Another bedside drama from prolific bestseller Berg (Open House, 2000, etc.), again featuring her preferred plotline of a woman in emotional distress finding herself against all odds. At 51, visiting nurse Myra Lipinsky has been lonely for as far back as she can remember. "I come into the evening like I'm coming onto a stretch of bad road. Tighten my hands on the wheel. Sit up straight. Wait for it to be over." A kindhearted softy, Myra takes a personal interest in all her patients. Among this colorful if standard lot are Rose Banovitz, a forgetful old woman who wears her slip on the outside; Fitz Walters, a blind patron of strip clubs; Grace, a teenaged mother terrified of mishandling her newborn; and DeWitt Washington, a black drug dealer with a gunshot wound who's nonetheless so charming that anyone would want him for a neighbor and friend. Into this picture come Chip Reardon, the high-school football hero Myra adored from afar, and Diann Briedenbach, his equally popular girlfriend, who used to call upon Myra for consolation when she was feeling insecure. Chip has come home to die from a brain tumor, and Myra has been assigned to his case. He's happy to see her; she's delirious with joy to be near him, despite 30 years and the tumor. She even invites Diann to stay at her house, re-creating their ménage à trois.
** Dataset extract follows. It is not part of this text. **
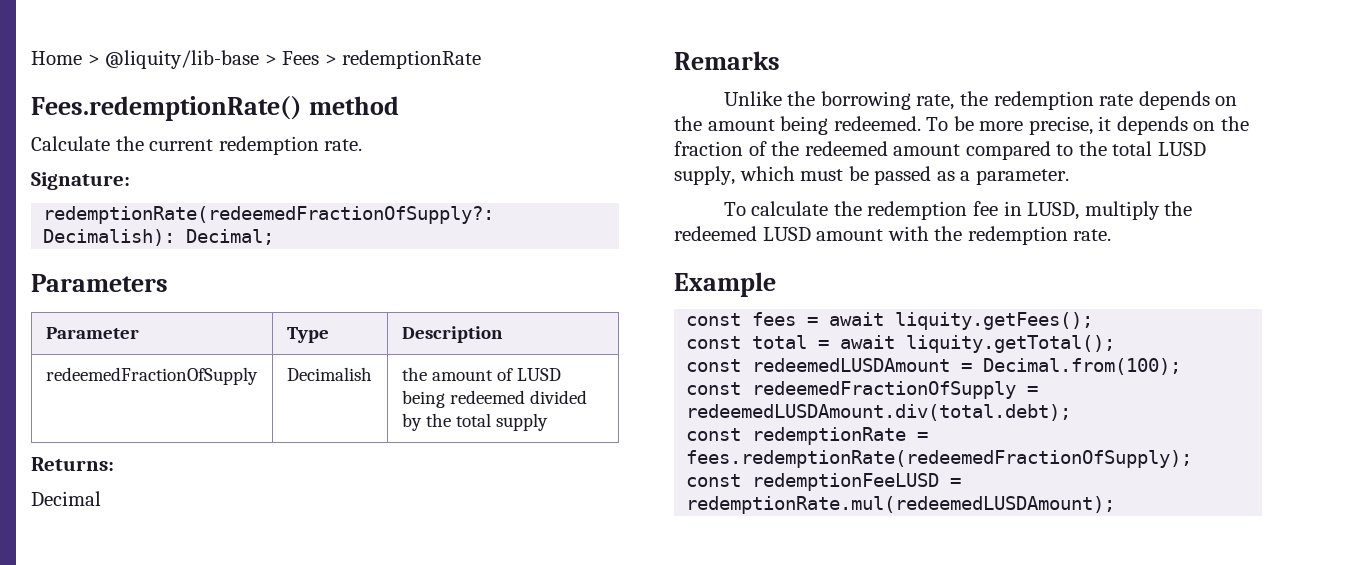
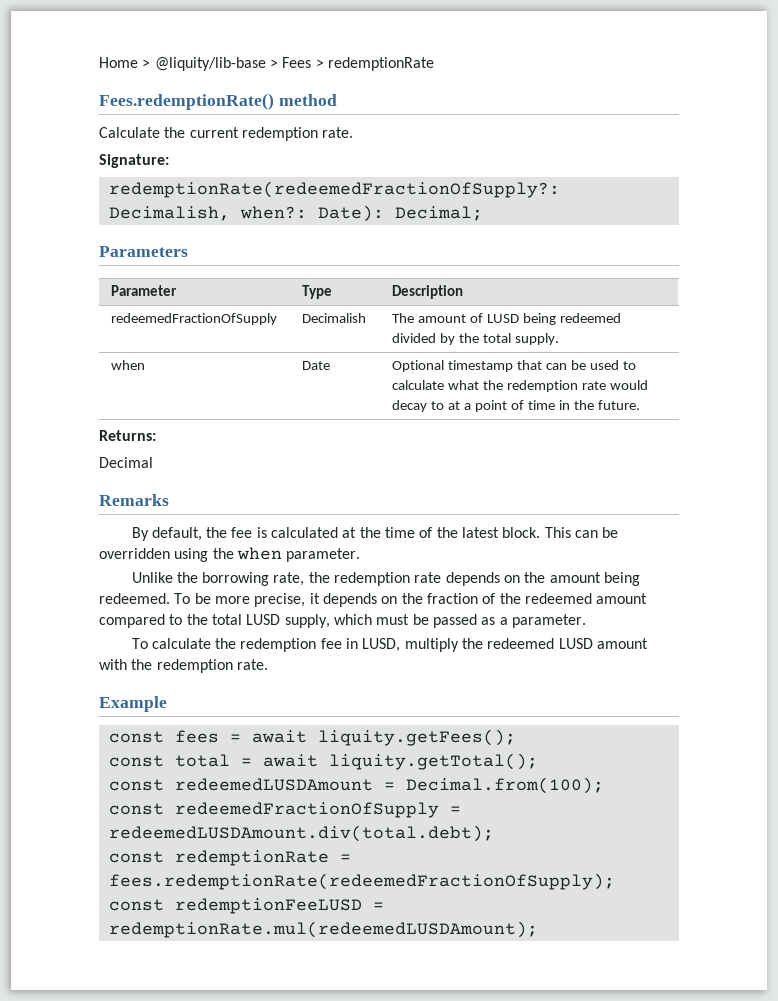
[43,229,176,246] Decimalish): -> [108,205,384,222] Decimalish, when?: Date):
[401,367,427,381] the -> [392,313,415,323] The
[495,413,548,431] [31,457,114,471] [31,491,101,506] [674,51,780,70] supply // Returns: // Decimal // Remarks -> [515,333,560,345] [111,360,146,370] [302,361,331,370] [392,360,636,372] [392,380,649,392] [392,400,640,412] [99,430,156,441] [99,457,153,468] [99,494,169,506] [131,527,619,541] [99,547,361,562] supply. // when | Date | Optional timestamp that can be used to calculate what the redemption rate would decay to at a point of time in the future. // Returns: // Decimal // Remarks // By default, the fee is calculated at the time of the latest block. This can be overridden using the when parameter.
But this time, with Diann's blessing, Myra wins Chip: only she is able to bear his degeneration. In fact, she is so much in love that when Chip makes the decision to end his life, Myra not only agrees to stay with him but secretly plans to commit suicide as well, although she ultimately grants herself a reprieve. Berg wastes her considerable writing talent ona contrived, familiar story, and a likable but implausible protagonist. Still, who can argue with success? Author tour; radio satellite tour
USA Today A touching novel.
Atlantic Monthly Vital connections are Berg's primary concern. Readers of her earlier novels will hear echoes in the broad themes of Never Change...This book is about the wisdom and closeness that crisis can bring. The narrative road that leads to them is funny, poetic, and moving.
The Midwest Book Review A five-tissue-box novel...Elizabeth Berg has written one of the most dramatic and beautiful books of her career, one that celebrates life to the fullest.